> WHAT THE TASK ASKS: When the line containing "text: May ->" is found in the data below, copy it and each line after it through the line containing "left: 169px ->", exactly and with no others.

> DATA SUPPLIED:
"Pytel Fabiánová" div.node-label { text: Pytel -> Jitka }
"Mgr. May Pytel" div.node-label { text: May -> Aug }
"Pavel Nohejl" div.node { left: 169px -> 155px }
* * *
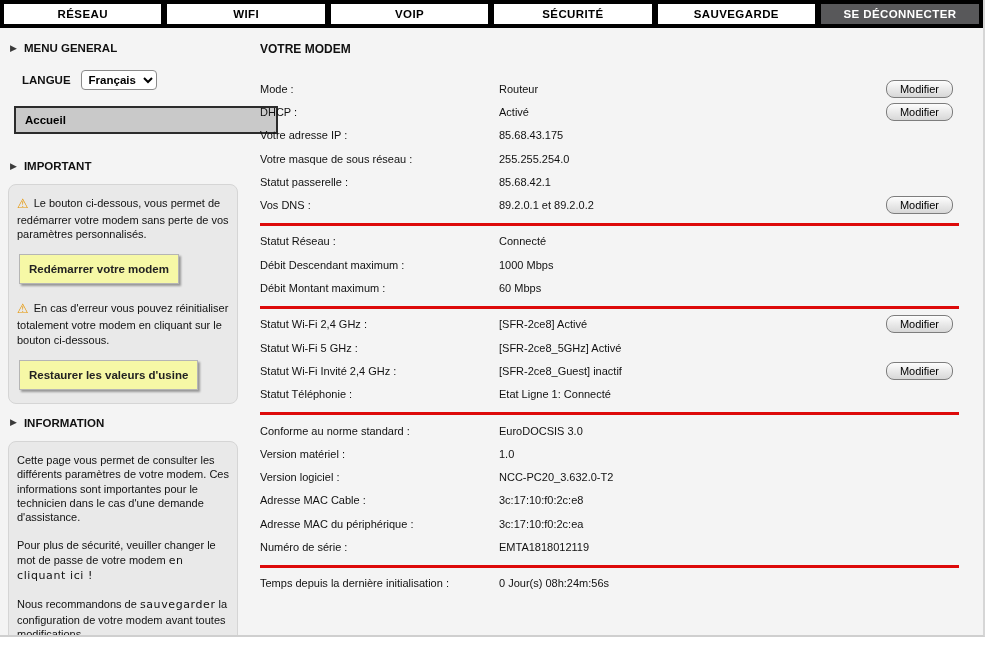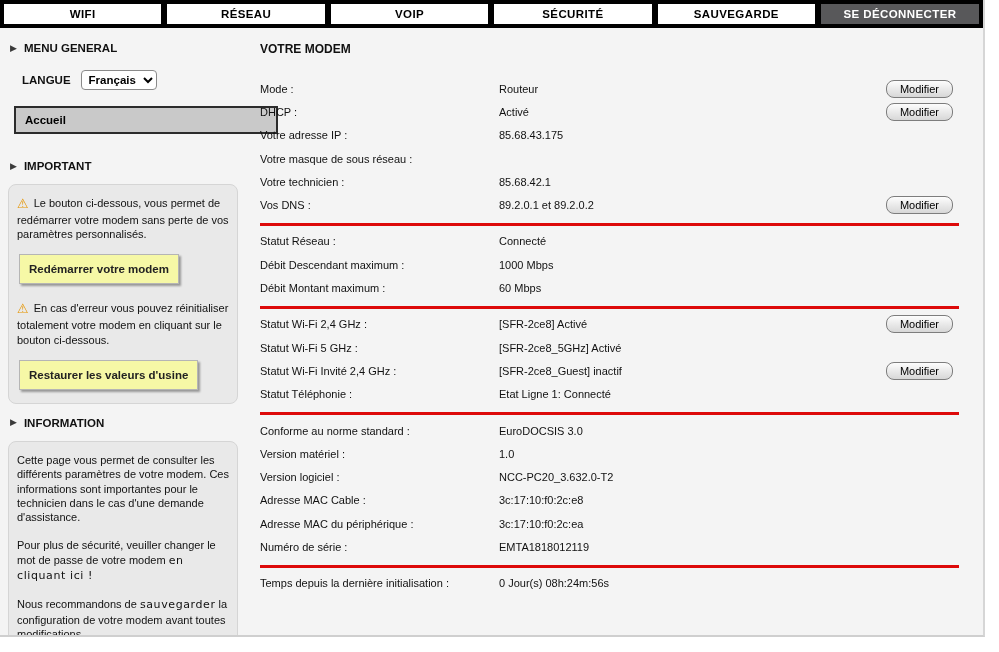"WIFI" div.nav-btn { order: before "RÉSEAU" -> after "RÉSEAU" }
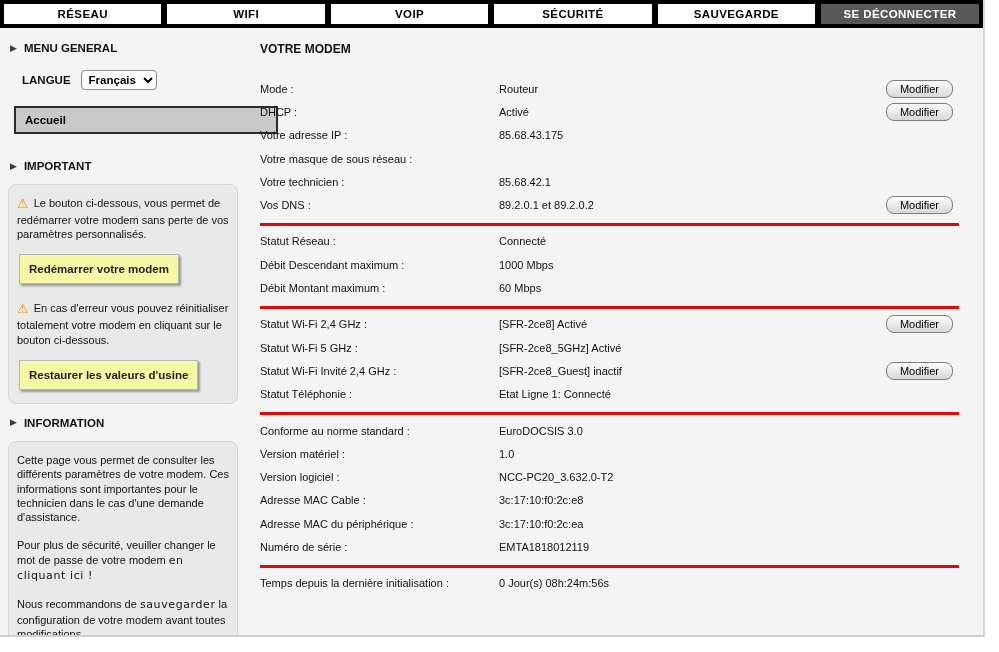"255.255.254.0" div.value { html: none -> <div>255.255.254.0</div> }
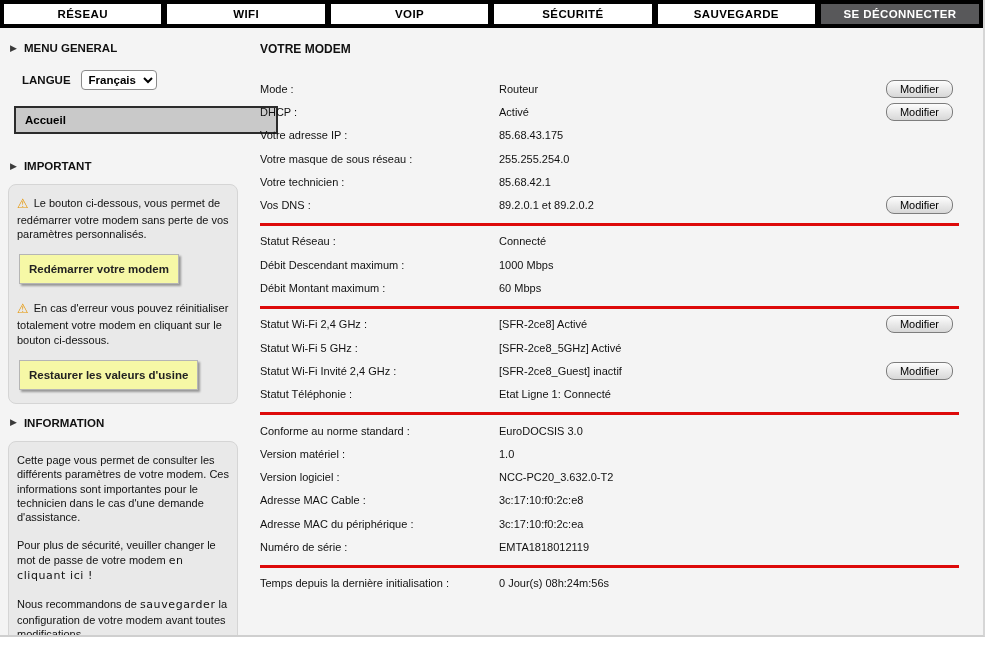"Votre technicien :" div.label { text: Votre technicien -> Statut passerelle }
--
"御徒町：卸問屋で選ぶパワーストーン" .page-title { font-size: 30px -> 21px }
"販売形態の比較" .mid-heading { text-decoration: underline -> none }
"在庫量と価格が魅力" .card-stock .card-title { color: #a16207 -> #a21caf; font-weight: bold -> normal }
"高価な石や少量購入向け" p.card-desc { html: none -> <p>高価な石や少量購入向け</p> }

> RESPONSE TO THIS TASK:
"Mgr. May Pytel" div.node-label { text: May -> Aug }
"Pavel Nohejl" div.node { left: 169px -> 155px }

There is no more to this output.